Savills has issued its top commercial and residential picks for 2024.
The agent said it believes 2024 will be the year when investors stop making sector-wide pronouncements and start to focus on the traditional asset-specific basics.
Undersupply of prime and green office space across the UK’s major office markets will continue to be a driver of better than average rental growth over the short to medium term. Value-add investor demand will deepen in 2024 to capitalise on this, although larger projects will remain challenged by institutional caution.
Opportunistic investors will continue to be attracted to parts of the retail market by the high yields on offer, as well as the medium-term capital growth upside that could come from change of use. Savills does not expect to see a surge in retail investment volumes in 2024, but prime yield hardening in some sectors and locations is baked into its forecasts for both 2024 and 2025.
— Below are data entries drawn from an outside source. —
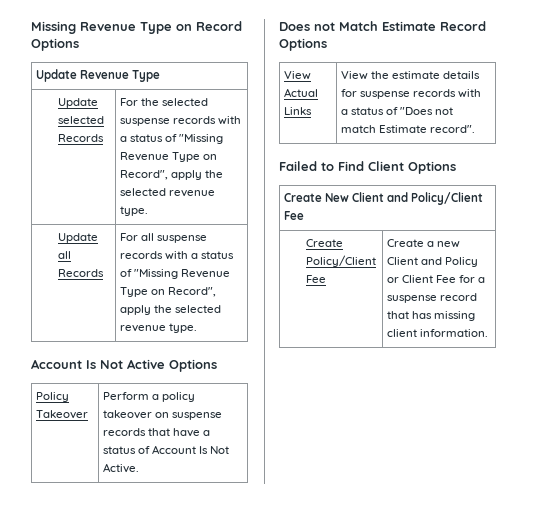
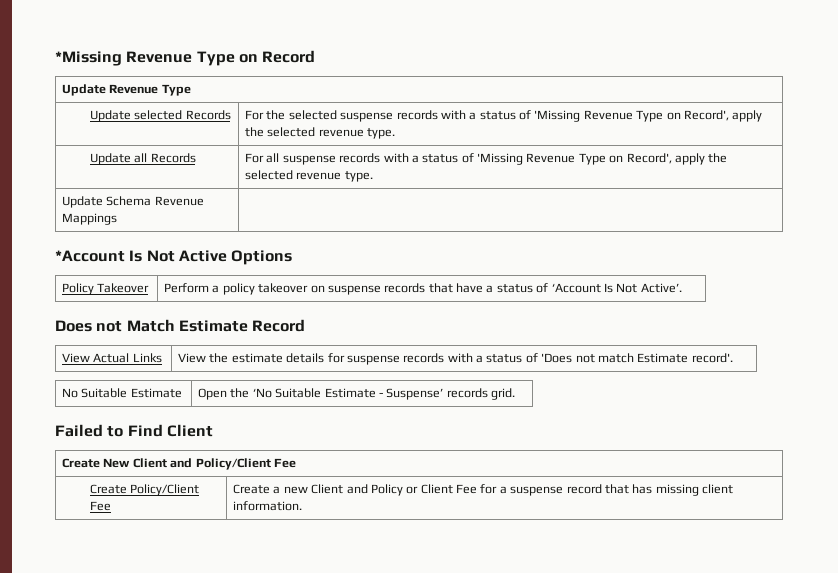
- Missing Revenue Type on Record Options
+ *Missing Revenue Type on Record
- Update selected Records | For the selected suspense records with a status of "Missing Revenue Type on Record", apply the selected revenue type.
+ Update selected Records | For the selected suspense records with a status of 'Missing Revenue Type on Record', apply the selected revenue type.
- Update all Records | For all suspense records with a status of "Missing Revenue Type on Record", apply the selected revenue type.
- Account Is Not Active Options
+ Update all Records | For all suspense records with a status of 'Missing Revenue Type on Record', apply the selected revenue type.
+ Update Schema Revenue Mappings |
+ *Account Is Not Active Options
- Policy Takeover | Perform a policy takeover on suspense records that have a status of Account Is Not Active.
+ Policy Takeover | Perform a policy takeover on suspense records that have a status of ‘Account Is Not Active’.
- Does not Match Estimate Record Options
+ Does not Match Estimate Record
- View Actual Links | View the estimate details for suspense records with a status of "Does not match Estimate record".
+ View Actual Links | View the estimate details for suspense records with a status of 'Does not match Estimate record'.
+ No Suitable Estimate | Open the ‘No Suitable Estimate - Suspense’ records grid.
- Failed to Find Client Options
+ Failed to Find Client

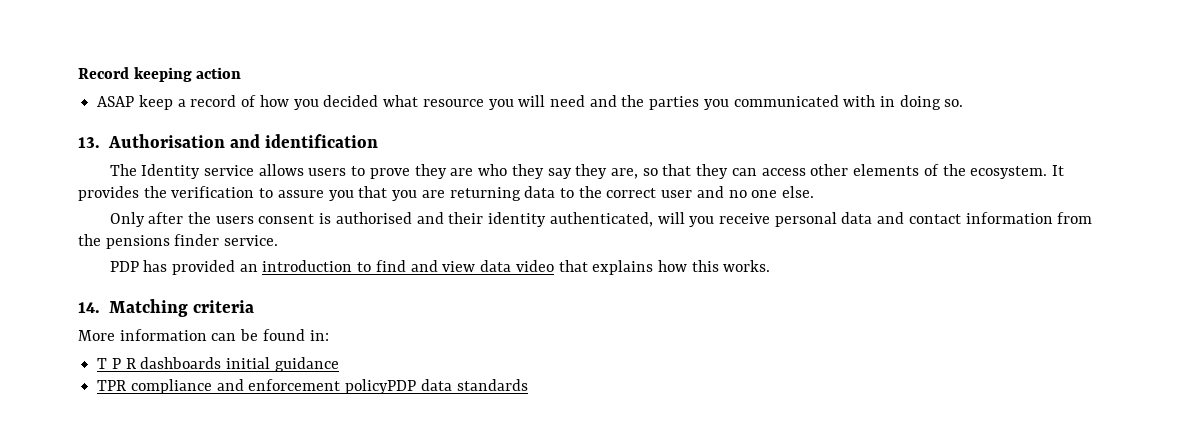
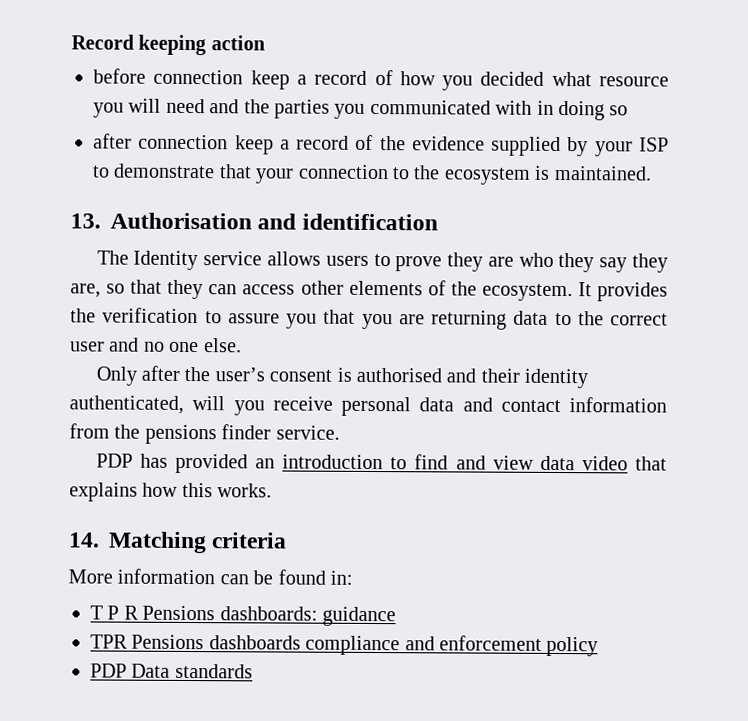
- ASAP keep a record of how you decided what resource you will need and the parties you communicated with in doing so.
+ before connection keep a record of how you decided what resource you will need and the parties you communicated with in doing so
+ after connection keep a record of the evidence supplied by your ISP to demonstrate that your connection to the ecosystem is maintained.
- Only after the users consent is authorised and their identity authenticated, will you receive personal data and contact information from the pensions finder service.
+ Only after the user’s consent is authorised and their identity authenticated, will you receive personal data and contact information from the pensions finder service.
- T P R dashboards initial guidance
+ T P R Pensions dashboards: guidance
- TPR compliance and enforcement policyPDP data standards
+ TPR Pensions dashboards compliance and enforcement policy
+ PDP Data standards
Logistics and life sciences will both be on investors’ shopping lists in 2024, owing to their attractive mix of structural change driven demand, restrained supply, and strong rental growth prospects.
Top commercial picks
- Strategic sheds: well-let logistics projects in good locations where the value over-corrected in 2021-2023. Buy in 2024 and sell into a hot market in 2026?
- Core offices that are priced as value-add: high yields and strong rental growth prospects mean that value-add returns will be briefly achievable on core offices.
- Essential retail: food stores and neighbourhood-focused retail look cheap. Population growth, omni-channel retail and constrained stock all support entering these segments now for an income-focused strategy.
Turning to residential, Savills said progressive cuts in the cost of mortgage debt over the next five years should lead to a return to house price growth and an increase in activity. The agent has forecast mainstream house prices to return to growth by 2025.
In prime central London, recovery looks overdue with prices still 19% below their 2014 peak. However, any recovery will have to take place in a much tighter tax and regulatory environment than before, at a time when the current parliamentary opposition has non-doms tax status and overseas buyers’ stamp duty firmly on its radar.
The prospect of a more widespread recovery in market conditions will come as welcome news to a housebuilding industry. Coinciding with the cessation of Help to Buy, rising build costs and a substantial shift in planning policy, the housing market downturn of the past year has been a bruising experience.
Large equity-rich landlords, on the other hand, have been much better placed to weather the storm, buoyed by a burst of strong rental growth. For developers, meanwhile, the benefits of selling built-to-order units off-plan (post Help to Buy), look more conducive to the process of assembling portfolios of energy-efficient, new-build residential homes than ever.
Top residential picks
- Best-in-class: whenever a market is in the late stages of a downturn or the early stages of a recovery, it’s the properties that are best-in-class that perform most strongly. It’s a combination of location, situation, aesthetics and quality of accommodation. Difficult to describe but you know it when you see it.
- Retirement for rent: the emergence of new players and new models in the retirement housing sector backed up by a structural imbalance in demand and supply underpins this residential investment pick.
- Partnerships with an affordable twist: while delivering a new generation of new towns is a laudable aspiration, the timescales, trials and tribulations involved in bringing these into being suggests it remains one for the evangelists. With a shift in focus to the delivery of affordable homes in the event of a change in government, we expect to see more partnerships between developers and affordable housing providers, especially the new generation of for-profit providers.